Presenting, this week’s Sunday Best:
Our friends from ChooseFI had Dr. Jim Dahle on their award-winning podcast recently. 097 | The White Coat Investor | Origin Story
- Bonus MD episodes: My episode (026), Episode 086 with Dr. Allison Goddard & me, and Episode 048 with radiologist The Happy Philosopher
I love reading about other physicians’ journeys. The Physician Philosopher shared a part of his with Fred Leamnson of Money With a Purpose. A tale of triumph in how he managed to Get Through Med School Reading at the Bottom 5 Percent of Students.
The Physician Philosopher‘s struggles were not over after navigating med school with a learning disability. The Road To Burnout Helped Me Find My Purpose.
Debt-free and financially secure, a physician steers clear burnout with a major pivot. In a guest post for Dr.
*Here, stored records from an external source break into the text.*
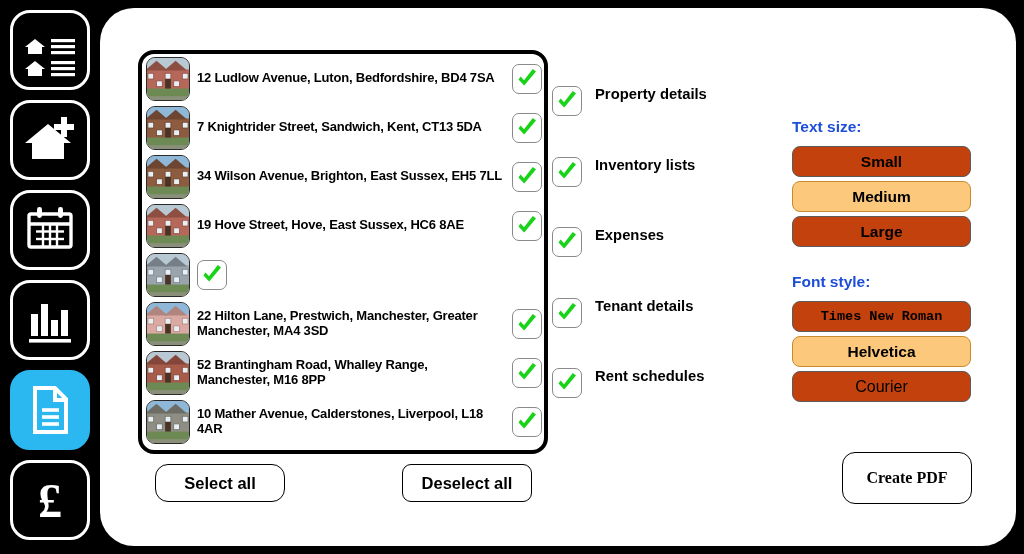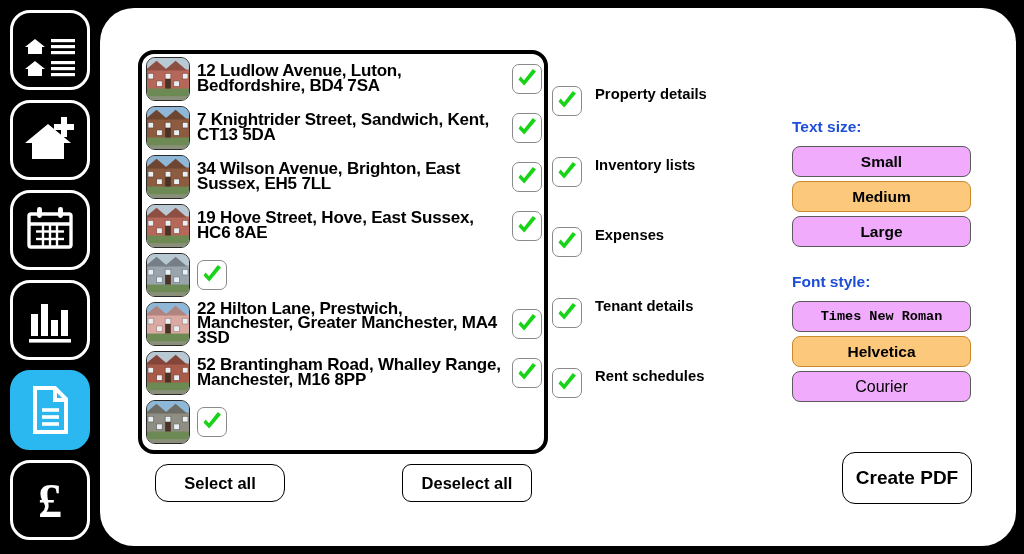--- a/index.html
+++ b/index.html
@@ -52,21 +52,21 @@
     width: 44px; height: 44px; flex: 0 0 44px;
     border-radius: 9px;
     border: 1.5px solid #2a2a2a;
     overflow: hidden;
     position: relative;
     background: #9aa1a8;
   }
   .thumb svg { position: absolute; inset: 0; width: 100%; height: 100%; }
   .addr {
     flex: 1 1 auto;
-    font-size: 17px; font-weight: bold; color: #000;
+    font-size: 13px; font-weight: bold; color: #000;
     line-height: 14.4px;
     letter-spacing: -0.2px;
     padding-right: 2px;
   }
   .chk {
     flex: 0 0 30px; width: 30px; height: 30px;
     border: 1.5px solid #8a8a8a;
     border-radius: 7px;
     background: #fff;
     display: flex; align-items: center; justify-content: center;
@@ -96,38 +96,38 @@
   
   #settings { position: absolute; left: 692px; top: 110px; width: 182px; }
   .group-title {
     font-size: 15.5px; font-weight: bold; color: #1d4ed8;
     margin-bottom: 10px;
   }
   .seg {
     height: 31px; width: 179px;
     border: 1.5px solid #5b5b5b;
     border-radius: 8px;
-    background: #f0abfc;
+    background: #c2410c;
     display: flex; align-items: center; justify-content: center;
     font-size: 15.5px; font-weight: bold; color: #000;
     margin-bottom: 4px;
   }
   .seg.selected { background: #FBC87C; border-color: #C98A2C; }
   .seg.serif { font-family: Liberation Mono, monospace; font-size: 13.5px; }
   .seg.mono  { font-family: "Liberation Sans", sans-serif; font-weight: normal; font-size: 16px; }
   .seg.sans  { font-family: "Liberation Sans", sans-serif; }
   .gap-block { height: 22px; }
 
   #btn-create-pdf {
     position: absolute; left: 742px; top: 444px;
     width: 130px; height: 52px;
     border: 1.5px solid #000; border-radius: 13px;
     background: #fff;
     display: flex; align-items: center; justify-content: center;
-    font-size: 19px; font-weight: bold; color: #000;
+    font-size: 16px; font-weight: bold; color: #000; font-family: Liberation Serif, serif;
   }
 </style>
 </head>
 <body>
 
 <div id="root">
 
   <div id="sidebar">
 
     <div class="rail-btn" style="top:10px">
@@ -401,20 +401,21 @@
               <path d="M18 13 L30 3 L42 13 Z" fill="#6d6d65"></path>
               <rect x="1" y="16" width="6" height="6" fill="#e9f0f4" stroke="#6d6d65" stroke-width="0.8"></rect>
               <rect x="10" y="24" width="6" height="6" fill="#e9f0f4" stroke="#6d6d65" stroke-width="0.8"></rect>
               <rect x="19" y="16" width="6" height="6" fill="#e9f0f4" stroke="#6d6d65" stroke-width="0.8"></rect>
               <rect x="28" y="24" width="6" height="6" fill="#e9f0f4" stroke="#6d6d65" stroke-width="0.8"></rect>
               <rect x="37" y="16" width="6" height="6" fill="#e9f0f4" stroke="#6d6d65" stroke-width="0.8"></rect>
               <rect x="19" y="22" width="6" height="10" fill="#4a3326"></rect>
               <rect y="40" width="44" height="4" fill="#8a8f7a"></rect>
             </svg>
           </div>
+          <div class="addr">10 Mather Avenue, Calderstones, Liverpool, L18 4AR</div>
           <div class="chk">
             <svg viewBox="0 0 24 24" aria-hidden="true">
               <path d="M3.5 12.6 L9.2 18.6 L21 4.4 L17.8 2 L9.0 13.2 L5.6 9.6 Z" fill="#18D318"></path>
             </svg>
           </div>
         </div>
       </div>
 
     <div class="pill" id="btn-select-all">Select all</div>
     <div class="pill" id="btn-deselect-all">Deselect all</div>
Cory S. Fawcett, an OB/Gyn shares Why I Gave Up Obstetrics at Age 43.
She made a statement when she dropped OB, the associated call, and the Chief position in her group. Dr. McFrugal encourages others to make a different kind of statement. Make A Statement! — An Investor Policy Statement. His IPS may be better than my IPS.
Have you read the original studies that established the 4% Rule (of thumb)? From William P. Bengen in October of 1994, Determining Withdrawal Rates Using Historical Data. Can you tell he’s an amateur astronomer?
Three professors at Trinity College followed up a few years later with a study of their own. Retirement Savings: Choosing a Withdrawal Rate That Is Sustainable. It’s the “Trinity Study” that you’ve probably read about but have never actually read. If you have, kudos!
You know who hasn’t read these studies? And who confuses 25x spending for 25x current income? I promised not to mention Suze Orman last week, and I didn’t. So I couldn’t share this gem from Twitter:
She forgot the question mark, but asked a valid question, even if it was rhetorical in nature. We don’t know what our future lives will look like, what the stock market will look like, or if robots will replace our jobs and/or our pets, but that’s no reason not to live the life you want today. If you’re wanting change and can afford to make it, I suggest you do so and navigate the future one hour, one day, and one year at a time.
Vicki Robin, renowned author of Your Money or Your Life, had a few things to say about Ms. Orman’s feelings on financial independence and how much is enough. Suze Orman — A Wet Blanket on FIRE.
Passive Income MD is known for investing in what are often considered alternative investments, including angel investing. Having swum in the Shark Tank, he asks, Should Doctors Be Angel Investing?
My friends JL Collins and Doug Nordman of The Military Guide collaborated on this topic. “Nords” argues Angel Investing will make you a better investor, a better person, and quite possibly a benefactor. Angel Investing, or Angel Philanthropy?
What is an Angel Investor, exactly? Hacker Noon gives us The Hacker Guide to Angel Investing.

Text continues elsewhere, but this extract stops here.